Lamentations 3:24-26
"I say to myself, 'The Lord is my portion; therefore I will wait for him.' The Lord is good to those whose hope is in him, to the one who seeks him; it is good to wait quietly for the salvation of the Lord".

Humans Find Waiting Tough
Think back how many times you had to wait for something in your life, and how much you've hated it. Getting to a sale to buy that much desired article of clothing, only to find that your size was sold out. Then going to the sales person and asking them to call around to the other outlets of the store to see if they could trace your size. The words, "come back tomorrow," are just the most difficult words to agree to. Knowing that a Christmas or birthday gift waiting there for you to open, just seems to evoke restlessness, curiosity, and impatience. Being separated from someone you love for a long time, and being forced to wait for the moment when you can be together again.
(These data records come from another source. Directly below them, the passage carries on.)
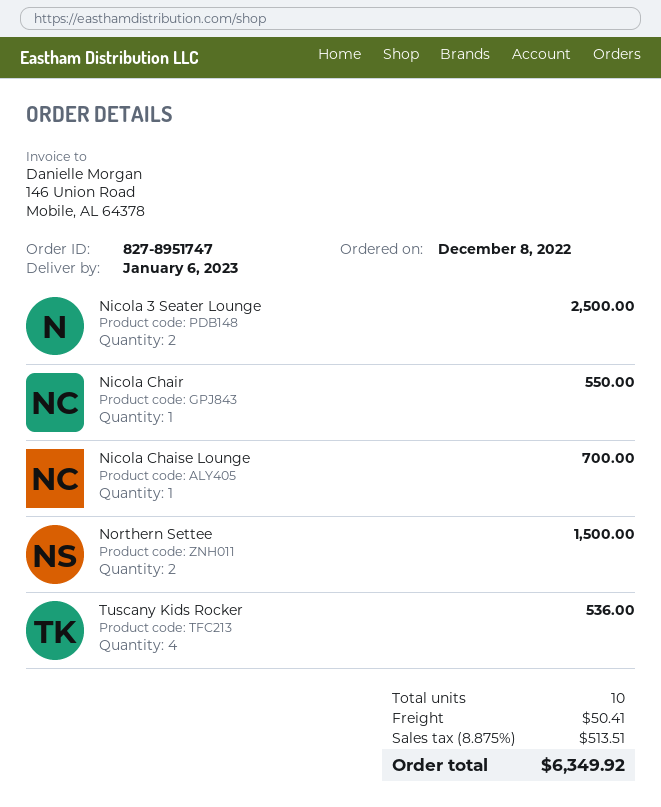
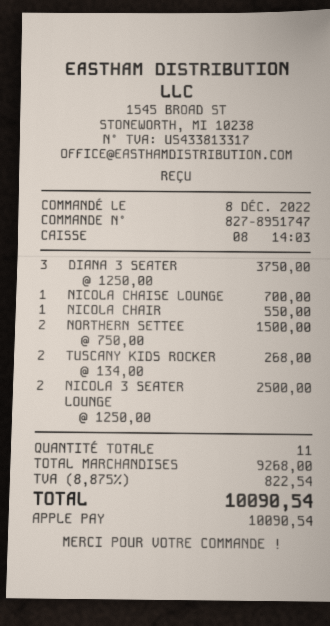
Tuscany Kids Rocker: 4 for 536.00 -> 2 for 268.00
DIANA 3 SEATER: none -> 3 for 3750.00
total quantity: 10 -> 11
shipping: 50.41 -> none
tax: 8.875% = 513.51 -> 8.875% = 822.54
total: 6349.92 -> 10090.54

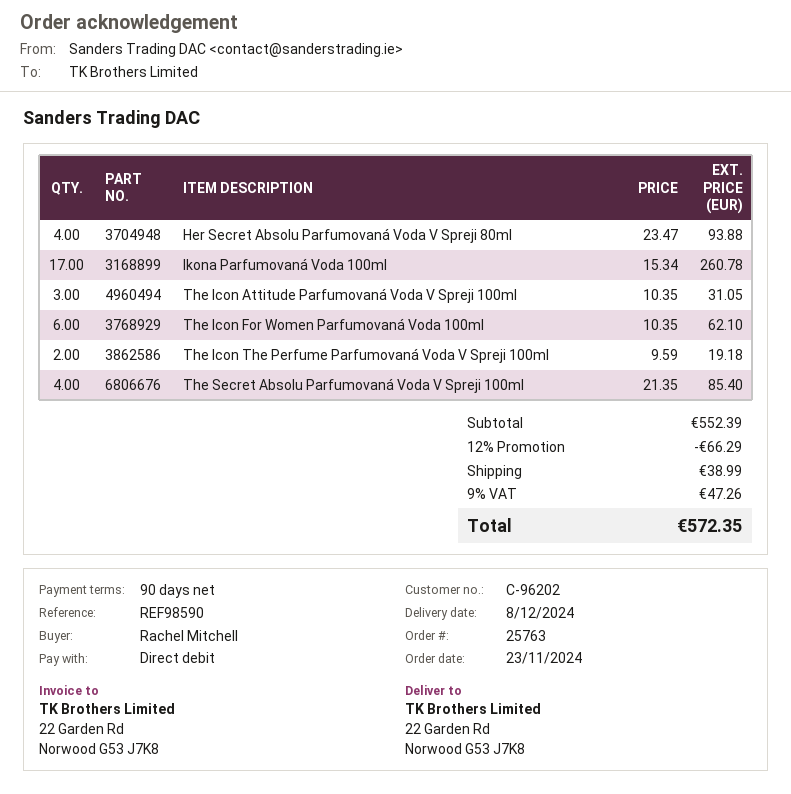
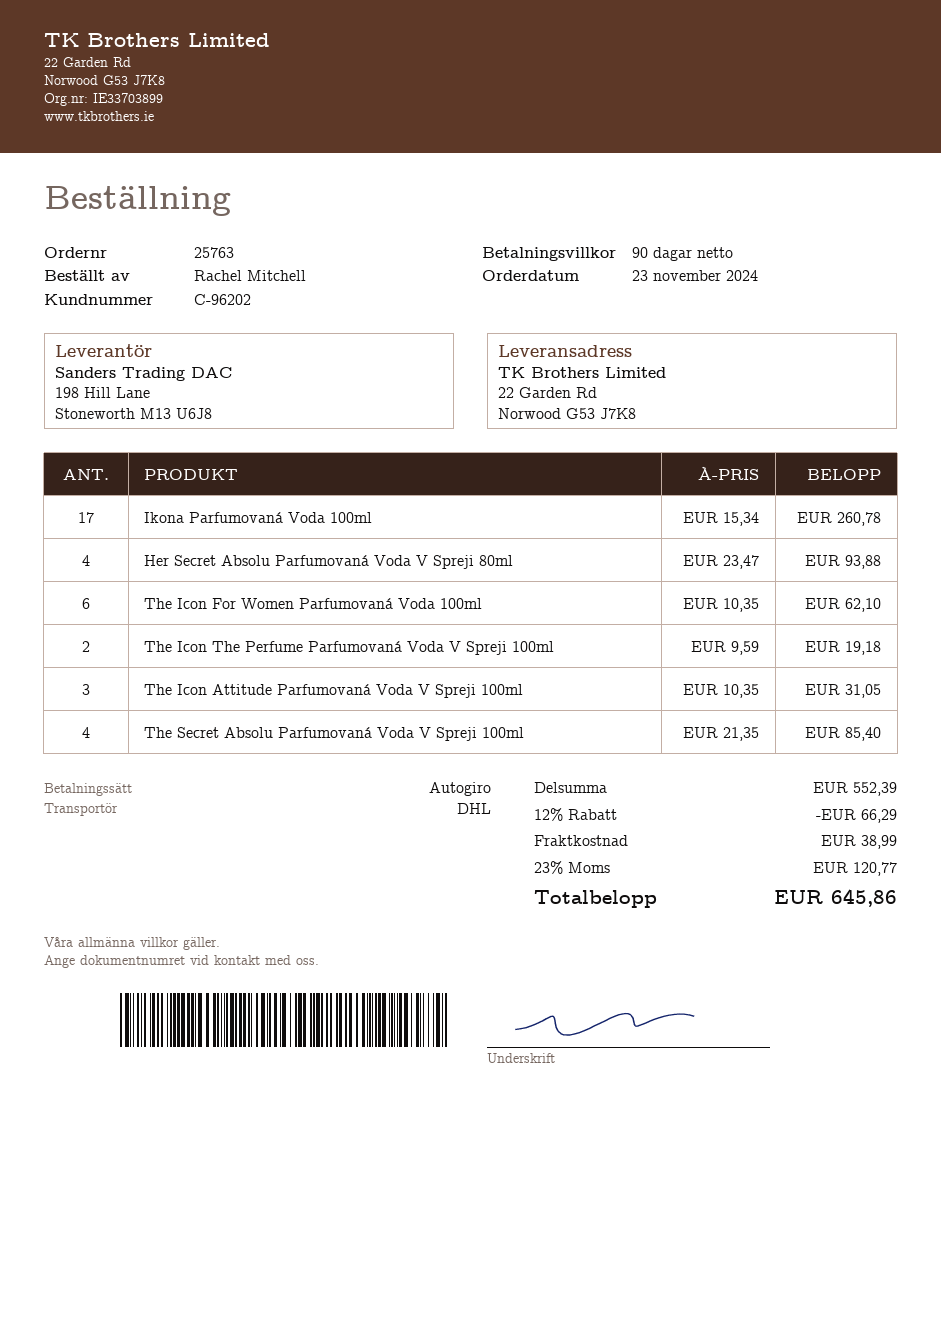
tax: 9% = 47.26 -> 23% = 120.77
total: 572.35 -> 645.86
Or, meeting a person at an agreed location and time, and then having to wait for them for 15 minutes or longer. Waiting, for whatever reason, is really a difficult thing for most of us to do. Then we get to the Bible, and there we read that God wants us to wait for Him. Wait for an answer to prayer, wait while He brings us through a trial, or wait for Him to show us what His will is with regard to a decision we need to make. As humans, we like to know exactly what is going on in our lives, and we want to do as much as we can to be able to control as much of the future as possible. We want to be secure and comfortable in our lives from day to day. We naturally hate change, insecurity and uncertainty. Waiting on God incorporates all of these! Waiting on God means that God might change the way we are used to doing things. Waiting on God means that He might work out our lives to be totally dependent on Him, bringing us to a very insecure point, humanly speaking. Waiting on God means being uncertain of what happens in the future, because we are not busy chasing around with our normal earnest attempts to keep our lives moving along the normal fixed and controlled path. The question is, can God expect us to wait on Him in all areas of our lives? What does it mean to wait on God? How do I cope in my situation of loneliness, of confusion, of hurt, of anger, or whatever my situation might be? If I am down spiritually, or feel far from God--when I have more questions than answers, can I wait on God? This is surely the time I need instant answers. Where do I go for strength and focus to implement this most difficult request . . . to wait on God?
 

Waiting Demands Closeness
Let's go back to what it takes to wait for someone somewhere. Say for example, you were to meet a friend at a supermarket parking lot at 2.00p.m. You arrive at 1.55p.m., and start waiting. At 2.10p.m. you start wondering why they're not there. At 2.20p.m., you get a little edgy because you wonder why they are late. At 2.30p.m., you start speculating where they could be and whether something happened to them or not. At 2.40p.m., the test of your friendship comes in. If the person is just an acquaintance, you start getting really irritated because they are wasting your time! But, if that person is really close to you, and you know them intimately, knowing that they would never keep you waiting on purpose, you would have a totally different emotion as you wait for them. You would firstly hope that they didn't have an accident or that something else really bad didn't happen to them. Because of your knowledge of the person, you would give them the benefit of the doubt that something happened to delay them to this extent. The closer and more intimate the relationship you have with the person you are waiting for, the easier and more relaxed the waiting becomes. So, when God calls for you and I to wait on Him, He is calling us to be close and intimate with Him--to give Him the benefit of the doubt, and to have complete and unconditional confidence in Him, as Creator and Controller of the universe by the mere power of His spoken word. (See the article on "If He Created All--He Controls All"). If His spoken and written Word has the power to bring the universe and this earth into existence, and control the flawless working of the universe, then that same spoken and written Word can answer any questions I have, and control any crisis in my life. However long the wait is, whatever the intensity of our emergency is, and however desperate we are to find the answers, the intimacy we have with God will enable us to let God be in control and just wait for Him to work in and through that particular situation."Wait for the Lord; be strong and take heart and wait for the Lord." Psalm 27:14. Is this possible? It sure would bring relief and rest if we could come to this point in our lives.

Examples of Waiting
The best way to answer the question as to whether it is possible to implement unconditional waiting on God, is to look at examples from the lives of people before us. Examining the lives of people that have successfully waited on God, can teach us, inspire us and motivate us to wait on God.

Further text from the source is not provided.